Chapter 18: Pointer Networks
“We introduce a new architecture to learn the conditional probability of an output sequence with elements that are discrete tokens corresponding to positions in an input sequence.”
Based on: “Pointer Networks” (Oriol Vinyals, Meire Fortunato, Navdeep Jaitly, 2015)

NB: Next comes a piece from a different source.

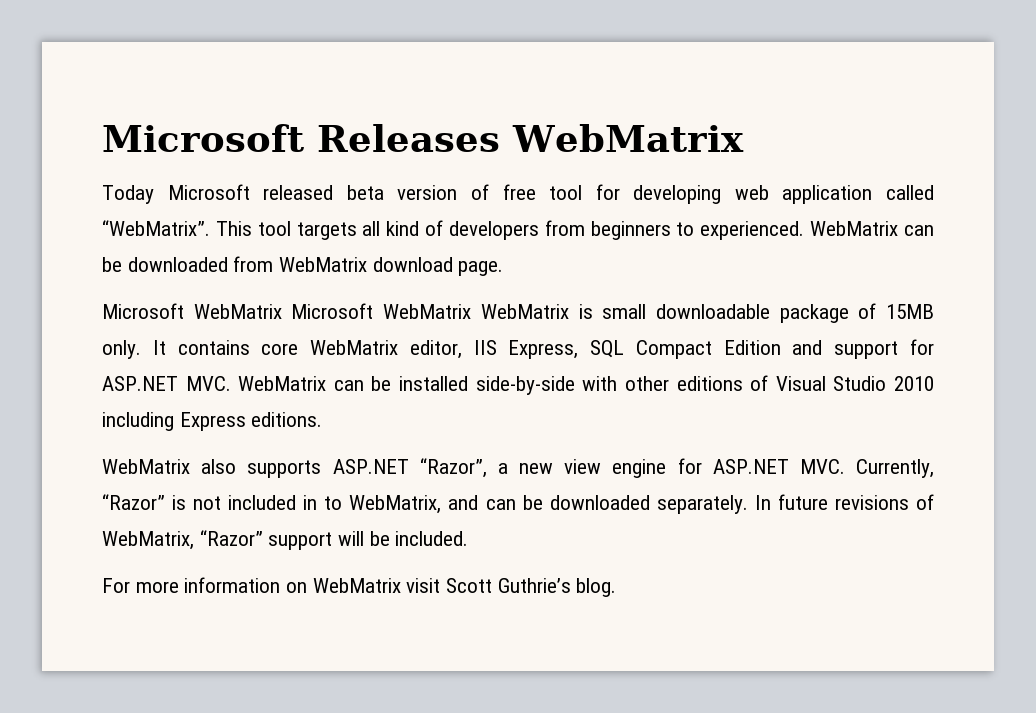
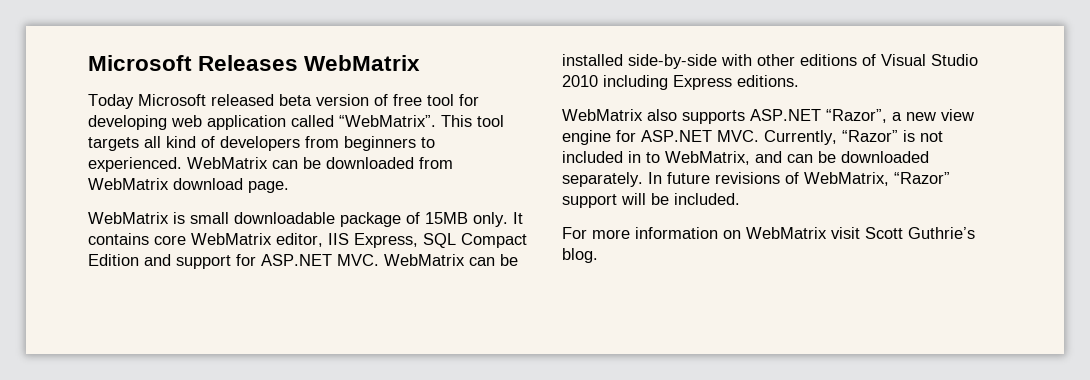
- Microsoft WebMatrix Microsoft WebMatrix WebMatrix is small downloadable package of 15MB only.
+ WebMatrix is small downloadable package of 15MB only.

| 📄 Original Paper: arXiv:1506.03134 | NeurIPS 2015 |
18.1 The Variable-Length Output Problem
Standard sequence-to-sequence models have a fixed output vocabulary. But many problems require outputs that are positions or elements from the input:
graph TB
subgraph "Standard Seq2Seq"
I1["Input: [A, B, C, D]"]
O1["Output: 'word1', 'word2'<br/>(from fixed vocabulary)"]
end
subgraph "Pointer Network"
I2["Input: [A, B, C, D]"]
O2["Output: 2, 0, 3<br/>(pointers to input positions)"]
end
I1 --> O1
I2 --> O2
K["Outputs are INDICES<br/>into the input sequence!"]
O2 --> K
style K fill:#ffe66d,color:#000
Example Problems
| Problem | Input | Output |
|---|---|---|
| Convex Hull | Points | Indices of hull vertices |
| Traveling Salesman | Cities | Order of visit (indices) |
| Sorting | Numbers | Sorted order (indices) |
| Finding Maximum | Array | Index of max element |
18.2 Limitations of Standard Seq2Seq
The Vocabulary Problem
graph TB
subgraph "Standard Approach"
I["Input: 10 points<br/>in 2D space"]
V["Vocabulary: All possible<br/>coordinate pairs?<br/>→ INFINITE!"]
O["Output: Convex hull"]
end
I --> V --> O
P["Cannot enumerate all<br/>possible outputs!"]
V --> P
style P fill:#ff6b6b,color:#fff
Why This Fails
- Variable input size: Vocabulary would need to include all possible inputs
- Combinatorial explosion: For n inputs, there are n! possible orderings
- Generalization: Can’t generalize to new input sizes
18.3 The Pointer Network Solution
Core Idea
Instead of predicting words from a vocabulary, point to positions in the input:
graph TB
subgraph "Pointer Network"
X["Input sequence<br/>x₁, x₂, ..., x_n"]
E["Encoder<br/>(RNN/LSTM)"]
H["Hidden states<br/>h₁, h₂, ..., h_n"]
D["Decoder<br/>(RNN/LSTM)"]
S["Decoder state s_t"]
P["Pointer mechanism<br/>P(i | s_t, H)"]
O["Output: index i"]
end
X --> E --> H
H --> D --> S
S --> P
H --> P
P --> O
K["P(i) = probability of<br/>pointing to position i"]
P --> K
style K fill:#ffe66d,color:#000
The Pointer Mechanism
At each decoding step, compute attention over input positions:
\[u_j^i = v^T \tanh(W_1 e_j + W_2 d_i)\] \[P(C_i | C_1, ..., C_{i-1}, P) = \text{softmax}(u^i)\]Where:
- $e_j$ = encoder hidden state for input $j$
- $d_i$ = decoder hidden state at step $i$
- $P(C_i)$ = probability distribution over input positions
18.4 Architecture Details
Encoder
Standard RNN/LSTM encoder:
graph LR
subgraph "Encoder"
X1["x₁"] --> H1["h₁"]
X2["x₂"] --> H2["h₂"]
X3["x₃"] --> H3["h₃"]
X4["x₄"] --> H4["h₄"]
end
H["H = {h₁, h₂, h₃, h₄}<br/>(all encoder states)"]
H1 --> H
H2 --> H
H3 --> H
H4 --> H
Decoder with Pointer
graph TB
subgraph "Decoder Step"
S_PREV["s_{i-1}<br/>(previous decoder state)"]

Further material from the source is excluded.